Source data
□ □ □ □ □
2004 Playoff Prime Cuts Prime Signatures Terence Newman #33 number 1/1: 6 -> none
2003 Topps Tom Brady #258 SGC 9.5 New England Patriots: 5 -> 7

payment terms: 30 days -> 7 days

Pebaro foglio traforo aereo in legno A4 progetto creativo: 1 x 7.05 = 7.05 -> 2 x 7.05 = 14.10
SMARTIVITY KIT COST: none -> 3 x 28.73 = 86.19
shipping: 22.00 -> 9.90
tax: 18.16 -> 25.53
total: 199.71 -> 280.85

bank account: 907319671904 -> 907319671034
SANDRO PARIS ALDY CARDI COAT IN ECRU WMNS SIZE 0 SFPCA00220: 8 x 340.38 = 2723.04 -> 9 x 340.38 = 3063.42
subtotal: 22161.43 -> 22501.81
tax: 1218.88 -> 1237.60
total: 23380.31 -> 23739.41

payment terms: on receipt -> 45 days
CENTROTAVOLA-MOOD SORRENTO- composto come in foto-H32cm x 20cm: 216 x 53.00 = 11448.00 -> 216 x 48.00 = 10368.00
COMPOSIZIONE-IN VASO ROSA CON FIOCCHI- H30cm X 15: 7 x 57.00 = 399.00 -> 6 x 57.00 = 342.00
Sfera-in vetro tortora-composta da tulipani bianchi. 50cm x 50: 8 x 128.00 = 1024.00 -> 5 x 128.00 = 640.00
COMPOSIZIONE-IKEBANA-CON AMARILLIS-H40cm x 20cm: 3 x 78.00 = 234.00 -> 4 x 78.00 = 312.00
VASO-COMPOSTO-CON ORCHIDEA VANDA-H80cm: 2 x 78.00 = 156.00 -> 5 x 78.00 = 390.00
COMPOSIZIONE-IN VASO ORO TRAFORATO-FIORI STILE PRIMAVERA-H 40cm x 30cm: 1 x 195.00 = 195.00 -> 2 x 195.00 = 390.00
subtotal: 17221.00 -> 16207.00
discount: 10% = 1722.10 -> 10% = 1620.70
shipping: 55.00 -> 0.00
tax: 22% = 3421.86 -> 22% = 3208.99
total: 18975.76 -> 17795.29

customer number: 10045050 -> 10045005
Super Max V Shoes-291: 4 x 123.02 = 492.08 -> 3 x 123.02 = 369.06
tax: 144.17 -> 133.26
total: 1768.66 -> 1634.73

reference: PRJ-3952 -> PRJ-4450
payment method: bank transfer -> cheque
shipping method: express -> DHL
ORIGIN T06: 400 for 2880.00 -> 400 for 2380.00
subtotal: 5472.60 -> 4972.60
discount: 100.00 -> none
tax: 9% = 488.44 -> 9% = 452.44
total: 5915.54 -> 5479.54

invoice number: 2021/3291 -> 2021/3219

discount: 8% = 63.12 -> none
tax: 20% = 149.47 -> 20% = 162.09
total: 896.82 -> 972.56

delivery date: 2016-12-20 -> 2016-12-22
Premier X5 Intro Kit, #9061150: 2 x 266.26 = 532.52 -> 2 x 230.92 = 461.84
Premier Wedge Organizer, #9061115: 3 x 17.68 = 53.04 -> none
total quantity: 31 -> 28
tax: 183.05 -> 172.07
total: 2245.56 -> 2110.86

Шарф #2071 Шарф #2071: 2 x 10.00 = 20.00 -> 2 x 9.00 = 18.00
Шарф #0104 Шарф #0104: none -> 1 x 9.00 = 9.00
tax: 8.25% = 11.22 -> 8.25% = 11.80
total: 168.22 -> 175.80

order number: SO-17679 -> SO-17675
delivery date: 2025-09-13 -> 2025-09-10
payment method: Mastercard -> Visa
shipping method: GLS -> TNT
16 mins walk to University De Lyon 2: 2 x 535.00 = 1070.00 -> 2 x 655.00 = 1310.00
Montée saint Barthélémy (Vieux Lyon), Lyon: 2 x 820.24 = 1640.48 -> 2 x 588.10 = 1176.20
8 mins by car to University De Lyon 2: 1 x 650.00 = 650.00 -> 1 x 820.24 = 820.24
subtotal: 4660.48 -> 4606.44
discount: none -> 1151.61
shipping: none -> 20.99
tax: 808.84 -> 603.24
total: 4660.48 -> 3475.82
□ □ □ □ □
*Task goal*. For each line in the records that contains the word "Шарф", make a copy.

*Answer to this problem*.
Шарф #2071 Шарф #2071: 2 x 10.00 = 20.00 -> 2 x 9.00 = 18.00
Шарф #0104 Шарф #0104: none -> 1 x 9.00 = 9.00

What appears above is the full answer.